GPS, And More Of It …
My partner on the sales side of PrecisionAg, Dan Bellanger, is a true technology enthusiast. Virtually every time we travel together, he has a new toy to show. Several years ago when iPods were still a glint in Steve Jobs brilliant mind, Dan had a music storage device that would utilize an unused bandwidth on the car radio to “broadcast” a song from the unit to the radio. You’d have to put up with the occasional interference from an emergency or traffic broadcast (not to mention Dan’s eclectic music tastes that recently included some really bad early Bee Gees songs) but it was pretty impressive for the time.
Now, it’s GPS … specifically, a Garmin he recently purchased. He got hooked on it during a trip we took together to Biglerville, PA to see the rig manufacturer GVM’s facility. When it was over, we needed to get to Baltimore in a hurry, and he had gotten the Garmin on a whim as a rental car option for the day.
If you’ve never been to southeast PA, many towns are nestled in hilly terrain with curvy, seemingly indiscriminate two lane roads winding everywhere. No fear, Dan loaded the airport code and we made it unscathed and on time.
“You know, we’d still be driving today if I hadn’t had the Garmin,” he likes to say. It’s his main defense for having purchased his own, which we used last week on a trip to Memphis.
And apparently, many of you are discovering, and/or expanding your use of, global positioning systems.

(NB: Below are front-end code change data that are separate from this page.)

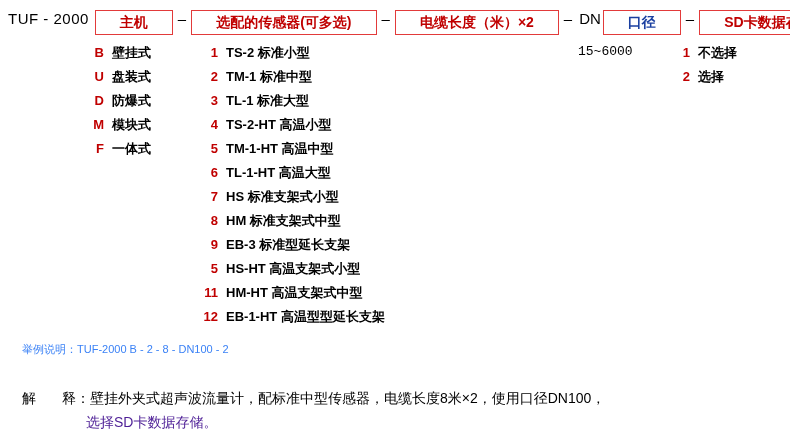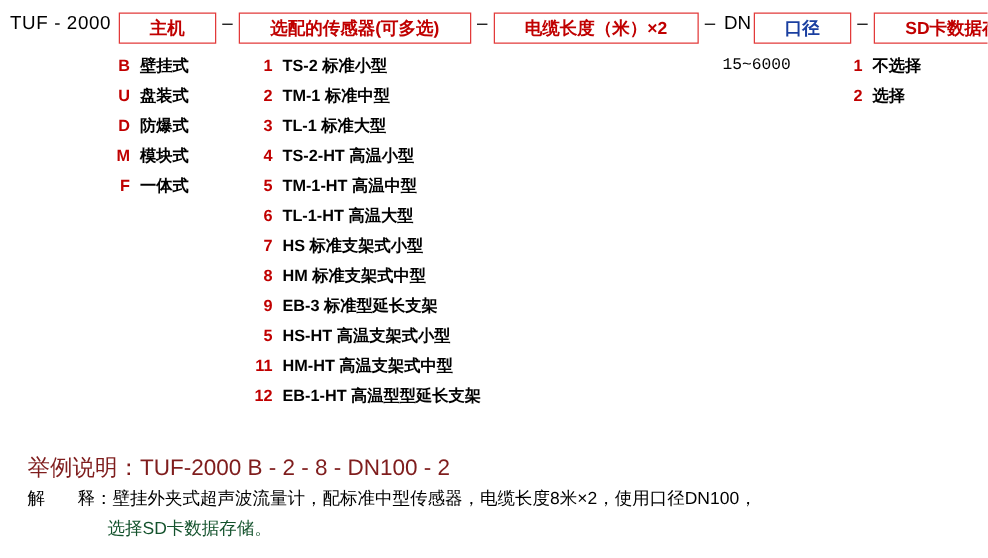--- a/index.html
+++ b/index.html
@@ -101,41 +101,41 @@
   }
 
   
   #col-sd { top: 44px; left: 676px; }
   #col-sd .k { width: 14px; }
 
   
   .example {
     position: absolute;
     left: 22px;
-    top: 362px;
-    font-size: 18px;
-    color: #7f1d1d;
+    top: 342px;
+    font-size: 11px;
+    color: #3b82f6;
     white-space: nowrap;
   }
   .explain {
     position: absolute;
     left: 22px;
     top: 390px;
     font-size: 14px;
     color: #000;
     white-space: nowrap;
   }
   .explain .lbl-1 { letter-spacing: 0; }
   .explain .gap { display: inline-block; width: 26px; }
   .explain-line2 {
     position: absolute;
     left: 86px;
     top: 414px;
     font-size: 14px;
-    color: #14532d;
+    color: #4c1d95;
     white-space: nowrap;
   }
 </style>
 </head>
 <body>
 
 <div class="sheet">
 
   <div class="code-row">
     <span class="code-prefix">TUF - 2000</span>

In our reader poll earlier this month, almost 40% of you said that you will be expanding your use of GPS for both personal and field work use. About a third of you will be using GPS more for field work, while just over 10% of you will use it more for personal reasons. Only 17% said they have no plans to use GPS more in 2008.
As prices come down, functionality increases, and the benefits become more apparent, GPS use will continue to expand, bringing in new users and expanding the horizons of current users. Unfortunately, Dan and I won’t be able to tell folks that we’re late for a meeting because we “got lost.”